2022-10-25

Batch Normalization

What is Batch Normalization

Batch normalization is a transformative technique in deep learning that accelerates training, improves model convergence, and simplifies the process of selecting optimal learning rates and weight initialization. Proposed by Ioffe and Szegedy in 2015, batch normalization addresses the problem of internal covariate shift, which occurs when the distribution of the inputs to a given layer in a neural network changes during training due to parameter updates.

The primary goal of batch normalization is to stabilize the input distribution for each layer in a neural network, allowing for faster and more stable training. This is achieved by normalizing the activations of each layer using the mean and variance of each feature within a mini-batch. After normalization, the data is scaled and shifted using learnable parameters that are updated during training. This ensures that the model can still represent a wide range of input distributions.

Importance of Batch Normalization

The introduction of batch normalization has significantly impacted the field of deep learning, as it has become a standard component in the design of various deep learning architectures.
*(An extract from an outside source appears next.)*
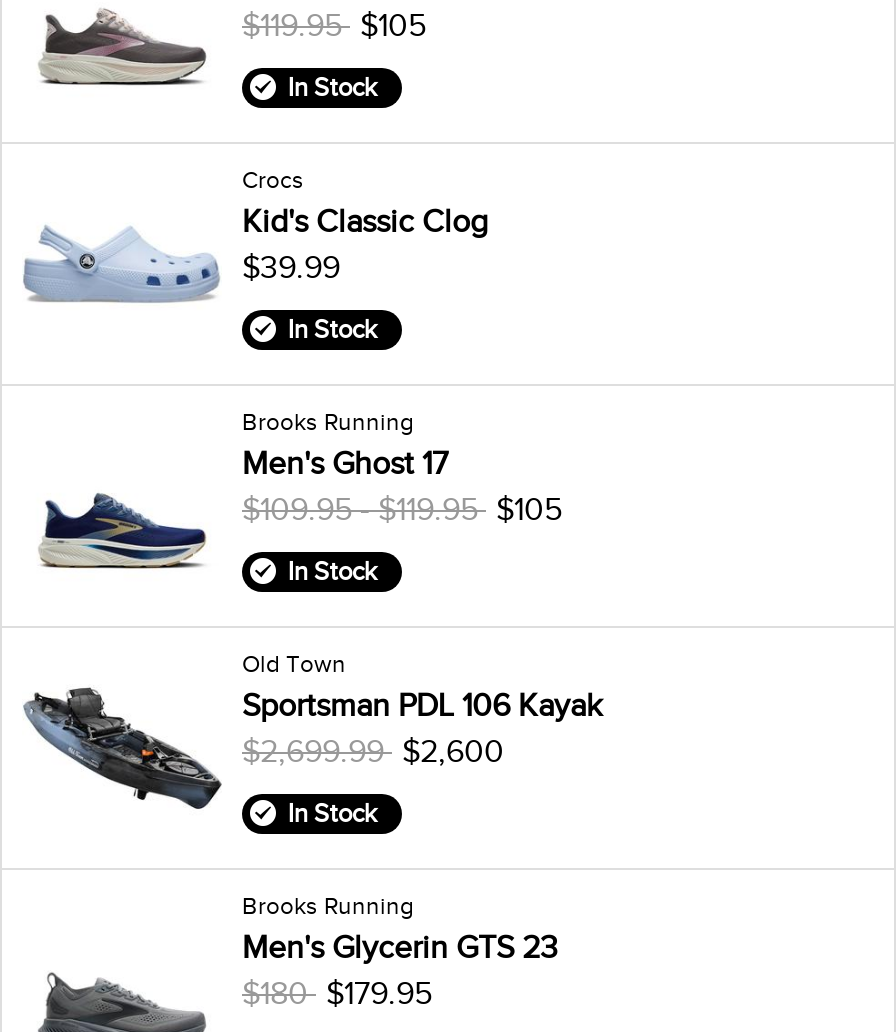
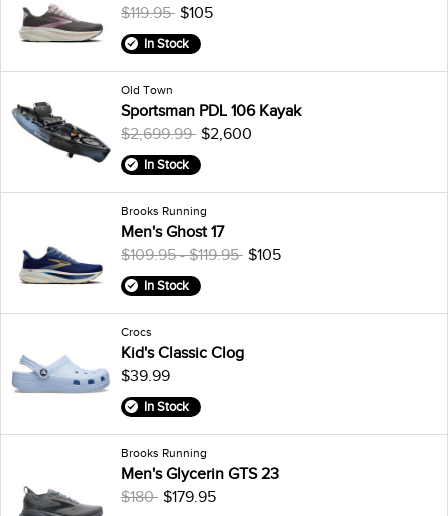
moved down: [image] | Crocs | Kid's Classic Clog | $39.99

moved up: [image] | Old Town | Sportsman PDL 106 Kayak | $2,699.99 $2,600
The technique offers several benefits that contribute to its widespread adoption:

Faster training
By stabilizing input distributions, batch normalization allows for the use of higher learning rates, which speeds up the training process.
Improved model convergence
Normalizing layer activations helps prevent the vanishing and exploding gradient problems, which can impede model convergence.
Reduced sensitivity to initialization
Batch normalization mitigates the effects of poor weight initialization, making it easier to train deep networks.
Better generalization
The regularization effect of batch normalization can help prevent overfitting and improve model generalization on unseen data.
Simplified hyperparameter tuning
As batch normalization stabilizes training, it reduces the need for extensive hyperparameter tuning, saving time and computational resources.

Batch normalization has been instrumental in improving the performance of many state-of-the-art models, particularly in computer vision tasks such as image classification, object detection, and semantic segmentation. Moreover, the technique has inspired the development of other normalization methods, such as layer normalization, instance normalization, and group normalization, which have found applications in various domains, including natural language processing and reinforcement learning.

Background and Theory

Covariate Shift

Covariate shift refers to the change in the distribution of input features during the training process. This phenomenon is particularly problematic in deep learning, as it can lead to the internal covariate shift, where the distribution of inputs to each layer changes as the parameters of the preceding layers are updated. The internal covariate shift can slow down training, as it requires lower learning rates and careful initialization to maintain stability.

Batch normalization addresses the issue of internal covariate shift by ensuring that the input distribution to each layer remains consistent throughout training. This is achieved by normalizing the activations of each layer, effectively stabilizing the learning process and enabling the use of higher learning rates.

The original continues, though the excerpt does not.